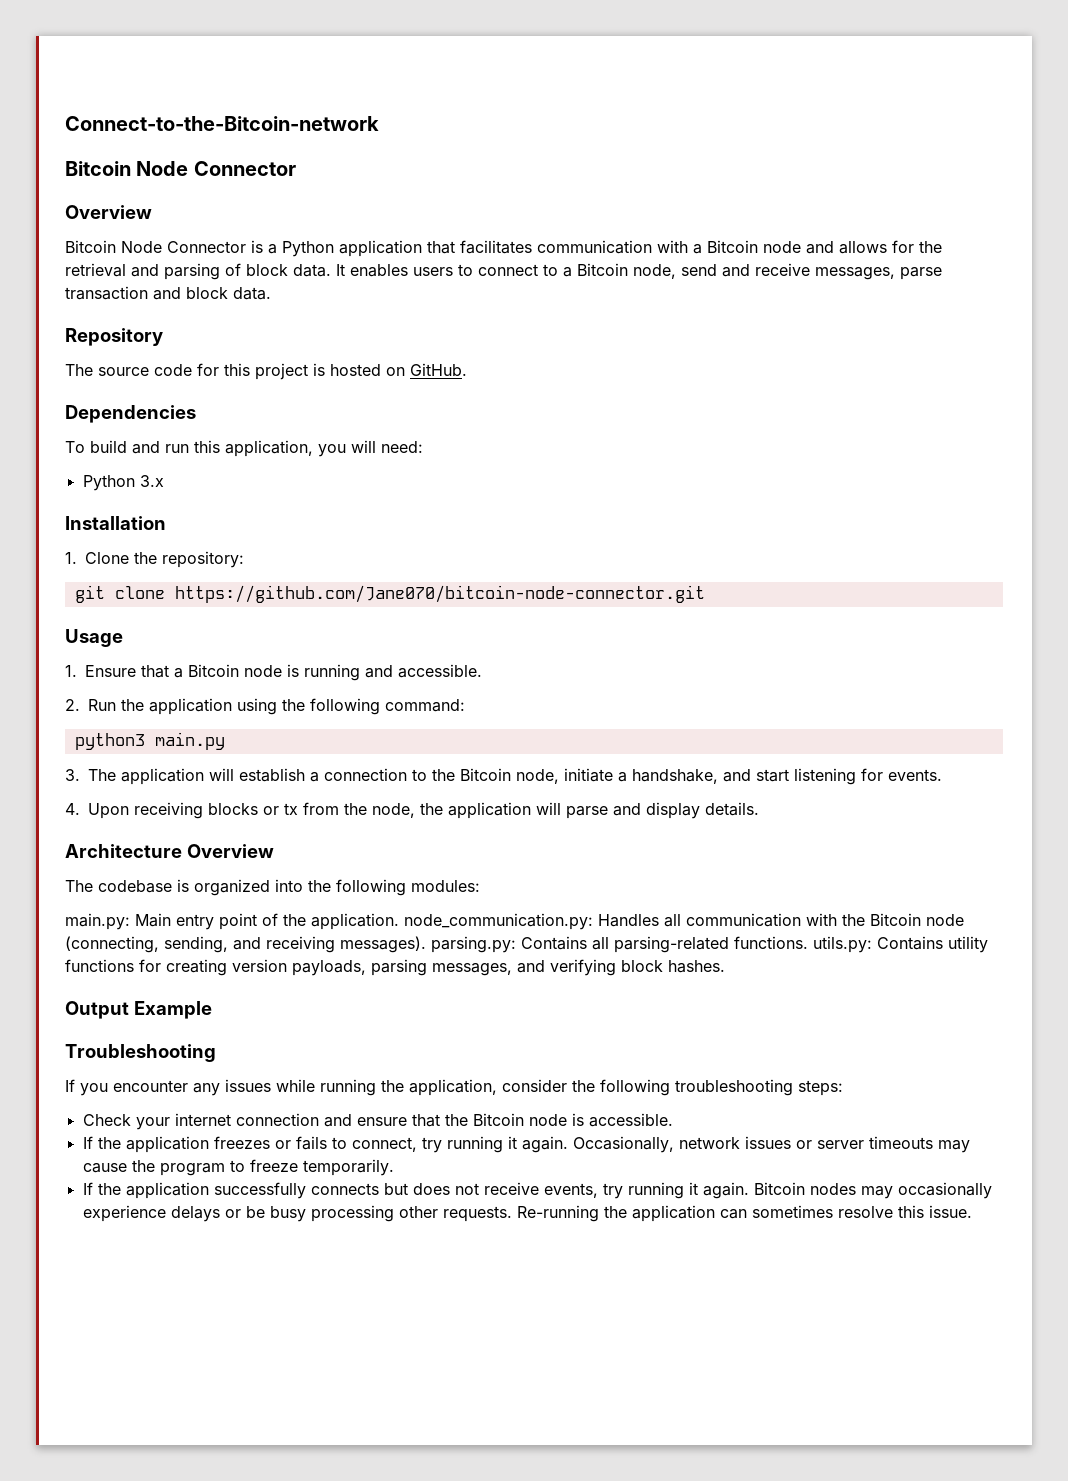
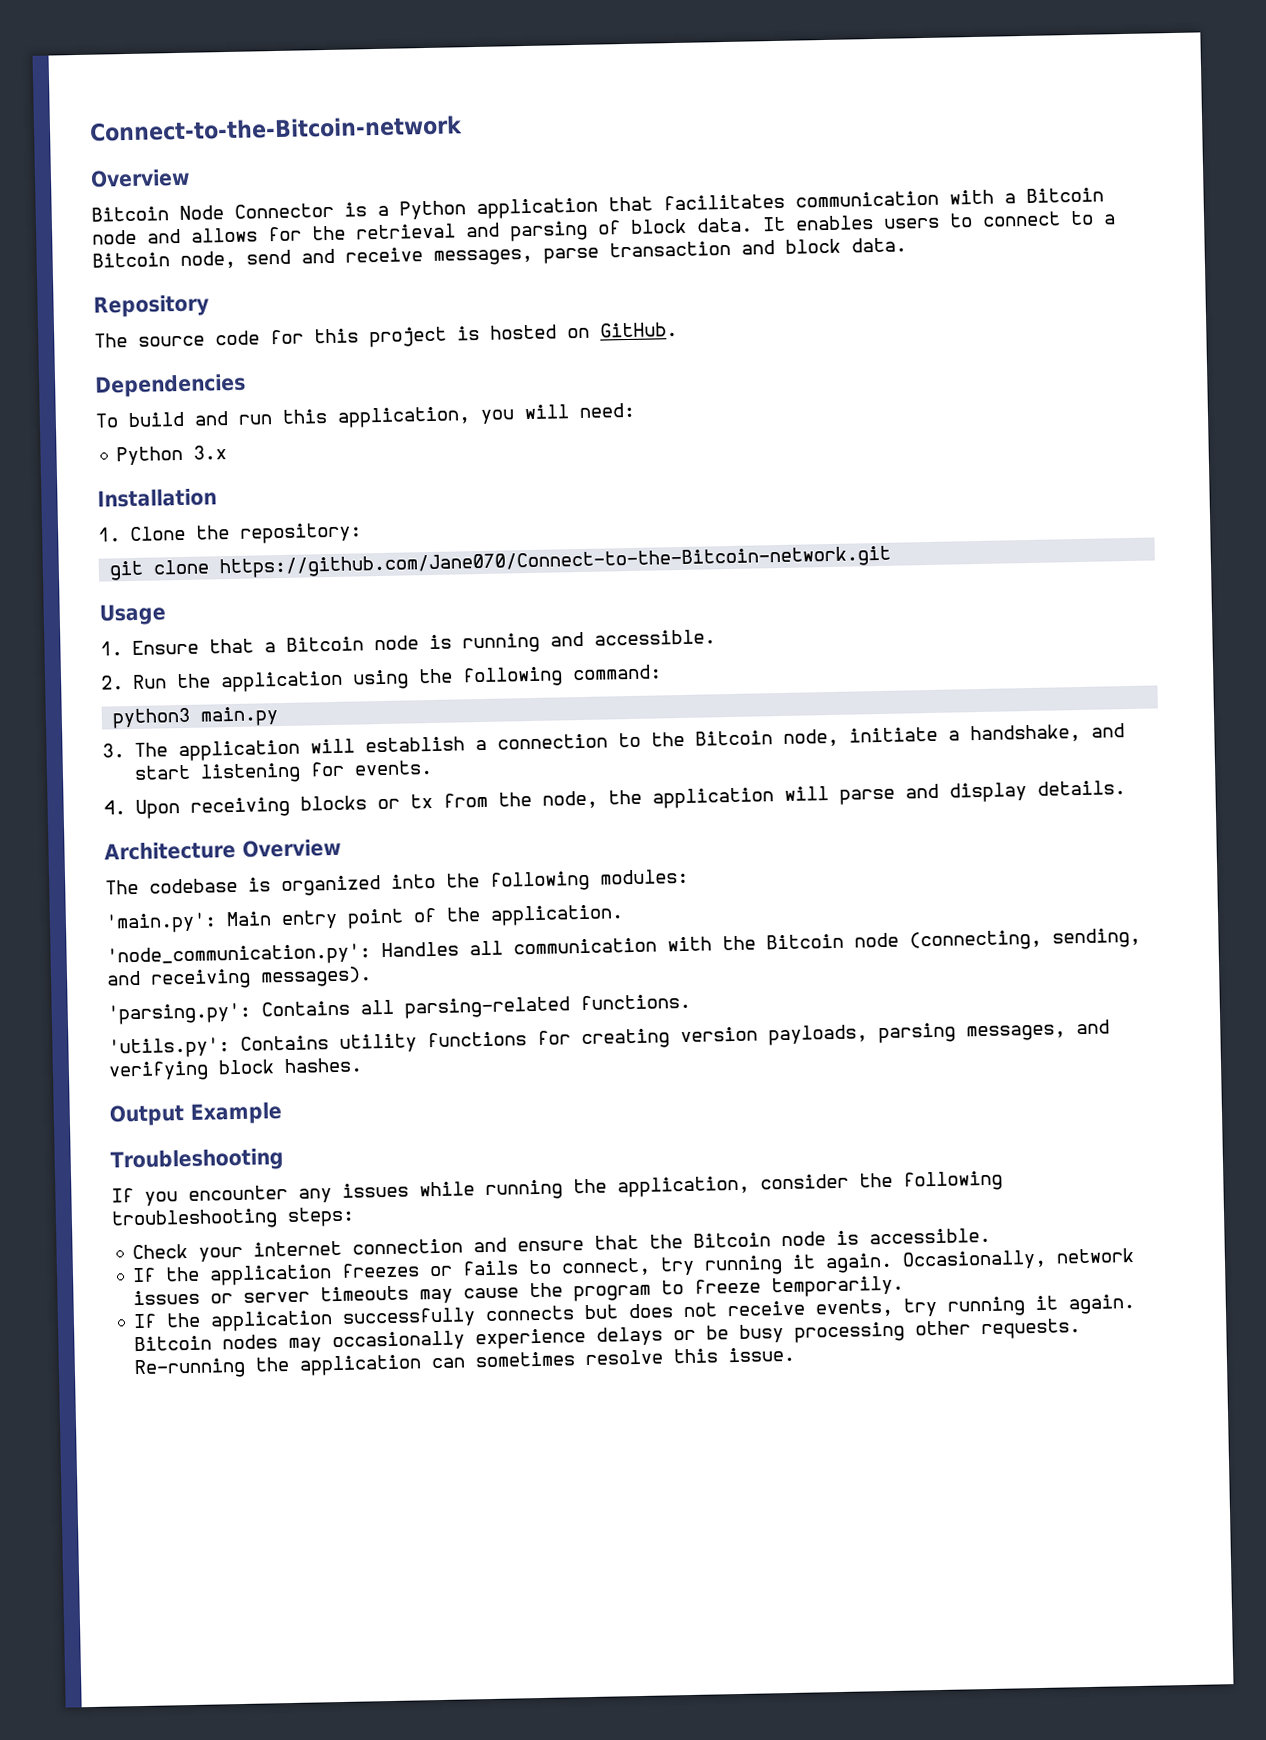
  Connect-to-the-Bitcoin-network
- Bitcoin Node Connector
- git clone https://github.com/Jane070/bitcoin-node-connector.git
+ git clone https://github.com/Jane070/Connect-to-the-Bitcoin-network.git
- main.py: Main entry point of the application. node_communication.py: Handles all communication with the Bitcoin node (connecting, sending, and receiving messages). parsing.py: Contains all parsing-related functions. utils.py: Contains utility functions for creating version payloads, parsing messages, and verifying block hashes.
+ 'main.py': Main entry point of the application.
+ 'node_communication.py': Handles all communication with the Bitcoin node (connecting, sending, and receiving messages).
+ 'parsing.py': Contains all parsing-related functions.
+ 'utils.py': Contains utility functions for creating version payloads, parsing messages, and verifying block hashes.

# # # #

Your objective — Copy out all lines of the listing where the word "receiving" appears.

Answer to this problem —
- main.py: Main entry point of the application. node_communication.py: Handles all communication with the Bitcoin node (connecting, sending, and receiving messages). parsing.py: Contains all parsing-related functions. utils.py: Contains utility functions for creating version payloads, parsing messages, and verifying block hashes.
+ 'node_communication.py': Handles all communication with the Bitcoin node (connecting, sending, and receiving messages).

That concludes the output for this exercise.